A report released on Tuesday by The Intercept asserted that researchers within the Central Intelligence Agency (CIA) have been engaged in a “multi-year, sustained effort” to sabotage the security of Apple’s iPhones and iPads, using a variety of methods including creating dummy software targeted towards developers and attempting to crack Apple’s encryption keys. The Intercept based its report on documents provided by NSA whistleblower Edward Snowden.
According to The Intercept, the researchers discussed ways to exploit security flaws of the devices at a secret annual meeting called the Trusted Computing Base Jamboree. It is claimed that the researchers created a modified version of Xcode, Apple’s development software that is used to create apps. The modified version of Xcode would let the CIA, NSA and other agencies to access apps created by developers using the modified software:
“The researchers boasted that they had discovered a way to manipulate Xcode so that it could serve as a conduit for infecting and extracting private data from devices on which users had installed apps that were built with the poisoned Xcode. In other words, by manipulating Xcode, the spies could compromise the devices and private data of anyone with apps made by a poisoned developer — potentially millions of people.”
The Intercept reported that the researchers had also made efforts to utilize keylogging software, which would record every stroke typed by a user affected by the software.
The documents provided by Snowden do not specify that the CIA’s efforts to break into Apple devices have been successful. The CIA and NSA have not yet responded to The Intercept’s report.

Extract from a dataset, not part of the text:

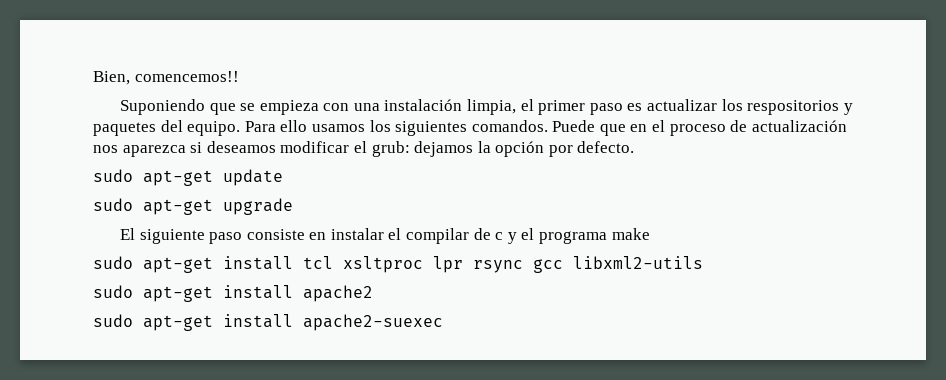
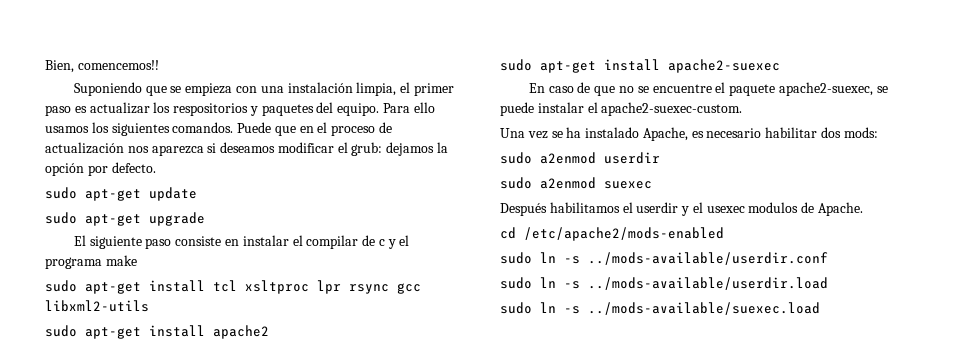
(443, 322) none -> [528,82,888,96] [500,102,743,116] [500,127,878,141] [500,152,660,164] [500,177,652,189] [500,202,864,216] [500,227,724,241] [500,252,828,265] [500,277,828,290] [500,302,820,315] // En caso de que no se encuentre el paquete apache2-suexec, se puede instalar el apache2-suexec-custom. // Una vez se ha instalado Apache, es necesario habilitar dos mods: // sudo a2enmod userdir // sudo a2enmod suexec // Después habilitamos el userdir y el usexec modulos de Apache. // cd /etc/apache2/mods-enabled // sudo ln -s ../mods-available/userdir.conf // sudo ln -s ../mods-available/userdir.load // sudo ln -s ../mods-available/suexec.load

“Spies gonna spy,” Steven Bellovin, a former U.S. Federal Trade Commission chief technologist who is now a professor at Columbia University, told The Intercept. “I’m never surprised by what intelligence agencies do to get information. They’re going to go where the info is, and as it moves, they’ll adjust their tactics. Their attitude is basically amoral: whatever works is OK.”
According to The Intercept, government agencies have desired the continuous ability to “bypass security tools built into wireless devices.” Apple’s CEO, Tim Cook, made a pledge last year to protect the privacy of Apple users, especially from all government agencies. On Apple’s website, Cook wrote that “I want to be absolutely clear that we have never worked with any government agency from any country to create a backdoor in any of our products or services. We have also never allowed access to our servers. And we never will.”
Apple declined to respond to the report from The Intercept, and instead referred the publication to the company’s previous privacy statements.